9月13日から開催されたIBC 2019での発表に合わせ、EDIUS Pro 9の最新バージョン9.5が公開されました。最大の目玉はマルチカム編集時の同期ポイントの設定に、待望の音声データを分析して同期させる「オーディオシンク」が実装された点です。

音声を使って同期させる機能の搭載としては完全に後塵を拝する形になったEDIUSですが、その分、新しいアイデアを投入しています。それは「オーディオ(マーカー周辺)」設定です。あらかじめ同期しやすいポイントにクリップマーカーを打っておくと、その前後10秒間だけを分析して同期させるので、とにかく処理が高速。

音声全体を解析する通常の「オーディオ」設定もあるので、両者を比較したところ(約44分と55分の2つのクリップを使用)、全体が「1分30秒19」掛かったのに対し、マーカー周辺では「2秒20」で終了。マーカーを設定する時間を考慮すると微妙な差ですが、長い素材を何本も扱う場合ほど有効かもしれません。ちなみに同じテストをPremiereでも試してみましたが、「3分5秒19」掛かったので、条件によるとは思いますが処理自体も速いようです。

そしてもう一つ。ポケシネ4KのBRAWファイルの読み込みと、「Film」カラースペースに対応した点も注目です。以前は読み込むこともできなかった「.braw」ファイルですが、ポケシネ4K(6Kは不可)やURSA Mini Pro 4.6K(G1/G2)に対応しました。
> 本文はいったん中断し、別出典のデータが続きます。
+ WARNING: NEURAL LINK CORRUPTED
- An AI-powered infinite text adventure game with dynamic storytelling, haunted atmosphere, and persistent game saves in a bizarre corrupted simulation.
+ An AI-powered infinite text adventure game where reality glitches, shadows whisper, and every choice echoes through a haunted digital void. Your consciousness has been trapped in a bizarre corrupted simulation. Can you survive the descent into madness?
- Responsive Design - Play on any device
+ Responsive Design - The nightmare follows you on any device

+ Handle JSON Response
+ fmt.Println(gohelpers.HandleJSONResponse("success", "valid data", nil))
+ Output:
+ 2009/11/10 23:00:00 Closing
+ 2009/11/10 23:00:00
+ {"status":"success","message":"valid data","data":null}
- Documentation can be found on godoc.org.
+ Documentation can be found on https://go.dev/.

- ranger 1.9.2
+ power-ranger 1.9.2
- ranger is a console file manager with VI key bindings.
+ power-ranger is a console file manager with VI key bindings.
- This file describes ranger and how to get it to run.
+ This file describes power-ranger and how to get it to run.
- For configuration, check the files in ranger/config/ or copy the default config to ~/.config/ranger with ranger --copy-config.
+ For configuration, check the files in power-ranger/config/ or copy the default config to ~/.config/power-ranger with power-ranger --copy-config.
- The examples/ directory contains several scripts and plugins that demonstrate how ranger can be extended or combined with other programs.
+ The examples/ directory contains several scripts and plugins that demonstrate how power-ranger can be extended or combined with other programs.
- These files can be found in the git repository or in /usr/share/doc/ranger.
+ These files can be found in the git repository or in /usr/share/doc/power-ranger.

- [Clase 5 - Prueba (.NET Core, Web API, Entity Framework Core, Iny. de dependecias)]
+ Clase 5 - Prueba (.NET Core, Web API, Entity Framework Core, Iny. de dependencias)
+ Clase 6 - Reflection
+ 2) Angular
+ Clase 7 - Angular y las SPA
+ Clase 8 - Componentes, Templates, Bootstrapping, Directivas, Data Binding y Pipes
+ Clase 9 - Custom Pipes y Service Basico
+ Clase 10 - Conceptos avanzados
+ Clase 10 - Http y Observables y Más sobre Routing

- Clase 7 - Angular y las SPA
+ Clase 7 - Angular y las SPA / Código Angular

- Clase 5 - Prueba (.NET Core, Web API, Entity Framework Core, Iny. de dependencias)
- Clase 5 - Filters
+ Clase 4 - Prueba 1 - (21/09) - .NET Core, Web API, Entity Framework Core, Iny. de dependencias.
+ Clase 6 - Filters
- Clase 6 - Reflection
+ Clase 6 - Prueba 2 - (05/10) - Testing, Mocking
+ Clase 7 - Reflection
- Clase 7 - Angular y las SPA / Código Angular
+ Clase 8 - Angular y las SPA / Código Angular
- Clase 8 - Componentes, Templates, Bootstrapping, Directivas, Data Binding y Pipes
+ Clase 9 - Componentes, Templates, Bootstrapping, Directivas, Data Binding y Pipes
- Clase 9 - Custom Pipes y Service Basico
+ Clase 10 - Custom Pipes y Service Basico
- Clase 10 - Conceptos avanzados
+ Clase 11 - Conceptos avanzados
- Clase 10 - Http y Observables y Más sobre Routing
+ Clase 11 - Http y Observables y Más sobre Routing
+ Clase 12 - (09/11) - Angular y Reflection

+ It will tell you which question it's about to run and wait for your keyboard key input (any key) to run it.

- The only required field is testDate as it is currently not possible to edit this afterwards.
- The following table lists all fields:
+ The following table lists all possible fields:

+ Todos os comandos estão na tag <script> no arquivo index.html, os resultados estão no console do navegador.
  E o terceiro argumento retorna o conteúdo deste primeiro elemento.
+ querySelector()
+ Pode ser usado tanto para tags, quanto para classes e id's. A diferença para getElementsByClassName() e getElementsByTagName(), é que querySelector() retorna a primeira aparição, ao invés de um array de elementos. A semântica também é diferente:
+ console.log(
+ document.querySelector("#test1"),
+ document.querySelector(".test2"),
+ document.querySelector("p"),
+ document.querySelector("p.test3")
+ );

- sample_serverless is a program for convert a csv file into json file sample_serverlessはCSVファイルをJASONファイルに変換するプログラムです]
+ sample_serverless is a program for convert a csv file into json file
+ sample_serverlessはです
タイムラインに配置したBRAWクリップにプライマリーカラーコレクションを適用しますが、ソースでは自動的にメタデータを分析して、撮影時のISO設定に沿った「Pocket 4K Film Gen4 ISO***」が適用されます(写真はISO100で撮影したクリップの場合)。4.6K用やBroadcast Film用のカラースペース(Filmガンマ)にも対応します。

追加機能(リリースノートより抜粋)

EDIUS

・オーディオを同期点とした複数クリップの同期をサポート。
・アルファチャネル付きApple ProRes 4444クリップのエクスポートをサポート。
・Sony X-OCN seriesクリップのインポートをサポート。
・Blackmagic RAWクリップのインポートをサポート。
*Blackmagic Pocket Cinema Camera 6KからのRAWクリップは未サポート。
・Canon RAWクリップ(Canon EOS C500 Mark IIカメラで撮影したもの)のインポートをサポート。
・Blackmagicフィルムガンマカラースペースのサポート。
・EDIUS使用中のオーディオデバイス切り替えに対応 (Windows 10のみ)。

Mync

・ループ再生をサポート (ループ再生ボタンを追加)。
・Blackmagic RAWクリップのインポートをサポート。
*Blackmagic Pocket Cinema Camera 6KからのRAWクリップは未サポート。
・Blackmagicフィルムガンマカラースペースのサポート。